Please return each of the entries exactly, minus their pictures.
== The input
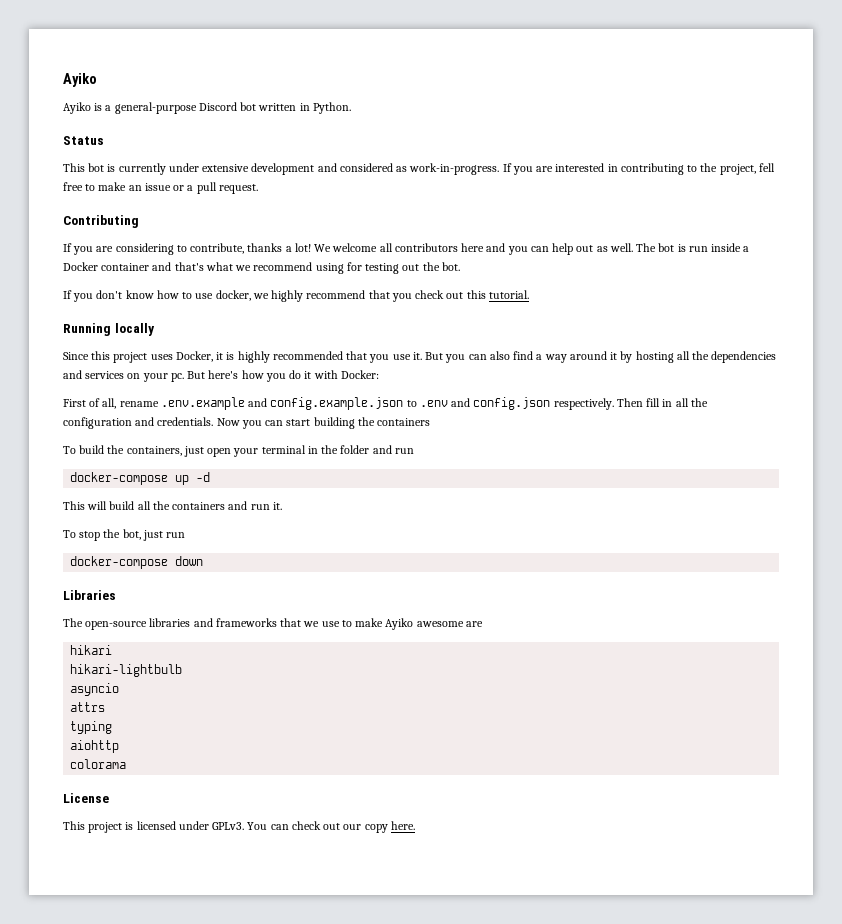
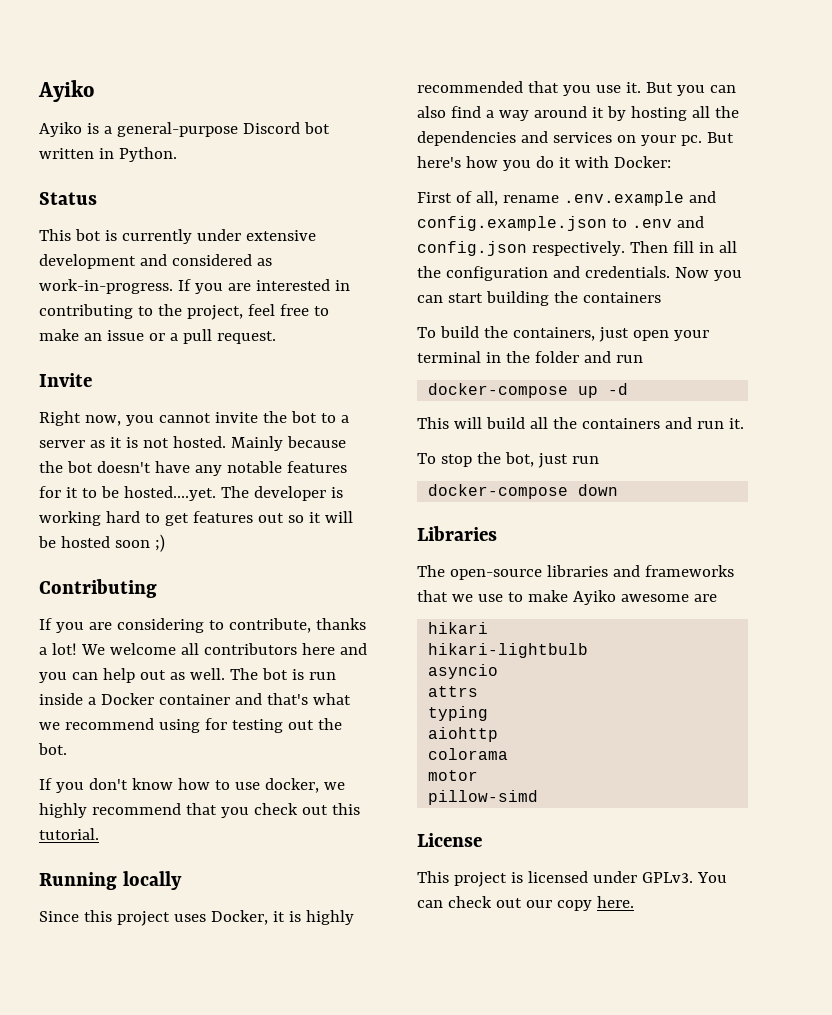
[758,163,775,172] fell -> [247,304,275,316] feel
(258, 189) none -> [39,373,92,387] [39,411,349,426] [39,436,346,451] [39,461,347,476] [39,486,343,501] [39,511,353,526] [38,534,165,552] // Invite // Right now, you cannot invite the bot to a server as it is not hosted. Mainly because the bot doesn't have any notable features for it to be hosted....yet. The developer is working hard to get features out so it will be hosted soon ;)
(127, 764) none -> [428,770,479,781] [428,790,539,805] // motor // pillow-simd

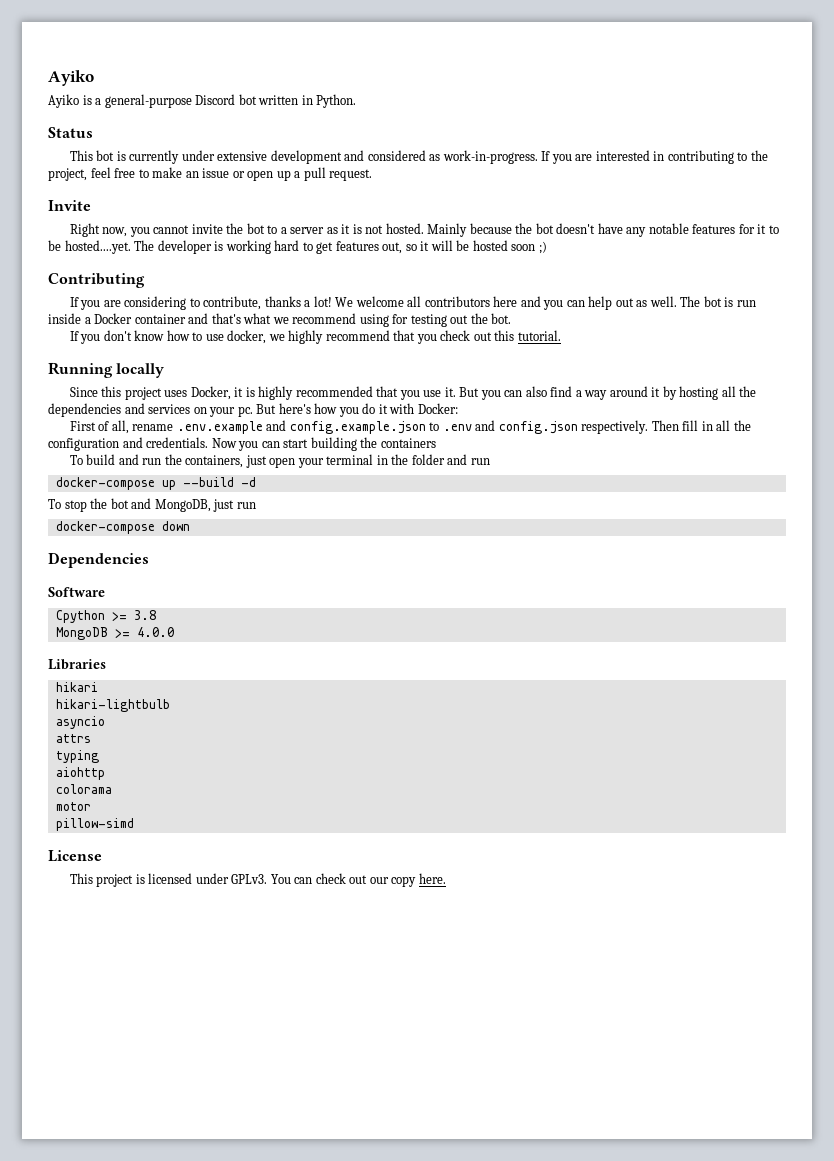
(165, 337) none -> [247,170,291,181] open up
[257,513,284,523] out -> [382,242,403,254] out,
(479, 332) none -> [118,454,162,465] and run
(599, 392) none -> [182,477,234,487] --build
[417,417,744,429] // This will build all the containers and run it. -> (256, 482) none
[504,452,534,467] bot, -> [110,498,211,512] bot and MongoDB,
[417,526,497,541] [417,565,734,580] [417,590,717,605] Libraries // The open-source libraries and frameworks that we use to make Ayiko awesome are -> [48,552,149,568] [48,587,105,597] [55,610,156,623] [55,627,174,640] [48,659,106,670] Dependencies // Software // Cpython >= 3.8 // MongoDB >= 4.0.0 // Libraries

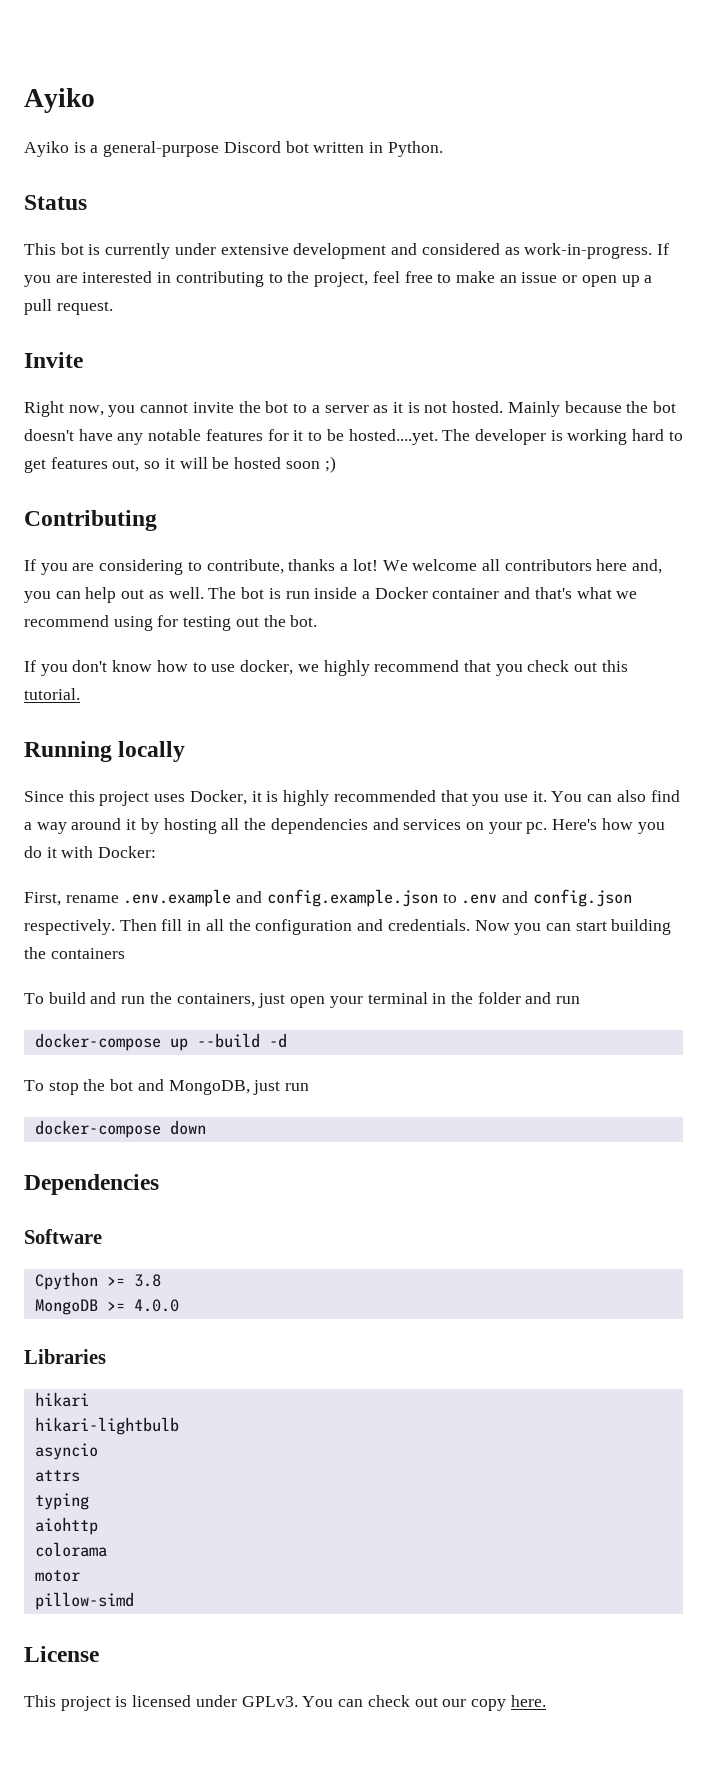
[520,296,541,307] and -> [632,559,663,574] and,
[459,387,501,400] But you -> [551,791,583,802] You
[256,403,311,414] But here's -> [552,819,598,830] Here's
[69,420,129,434] First of all, -> [24,892,61,906] First,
====
Result ▸
[758,163,775,172] fell -> [247,304,275,316] feel
(258, 189) none -> [39,373,92,387] [39,411,349,426] [39,436,346,451] [39,461,347,476] [39,486,343,501] [39,511,353,526] [38,534,165,552] // Invite // Right now, you cannot invite the bot to a server as it is not hosted. Mainly because the bot doesn't have any notable features for it to be hosted....yet. The developer is working hard to get features out so it will be hosted soon ;)
(127, 764) none -> [428,770,479,781] [428,790,539,805] // motor // pillow-simd

(165, 337) none -> [247,170,291,181] open up
[257,513,284,523] out -> [382,242,403,254] out,
(479, 332) none -> [118,454,162,465] and run
(599, 392) none -> [182,477,234,487] --build
[417,417,744,429] // This will build all the containers and run it. -> (256, 482) none
[504,452,534,467] bot, -> [110,498,211,512] bot and MongoDB,
[417,526,497,541] [417,565,734,580] [417,590,717,605] Libraries // The open-source libraries and frameworks that we use to make Ayiko awesome are -> [48,552,149,568] [48,587,105,597] [55,610,156,623] [55,627,174,640] [48,659,106,670] Dependencies // Software // Cpython >= 3.8 // MongoDB >= 4.0.0 // Libraries

[520,296,541,307] and -> [632,559,663,574] and,
[459,387,501,400] But you -> [551,791,583,802] You
[256,403,311,414] But here's -> [552,819,598,830] Here's
[69,420,129,434] First of all, -> [24,892,61,906] First,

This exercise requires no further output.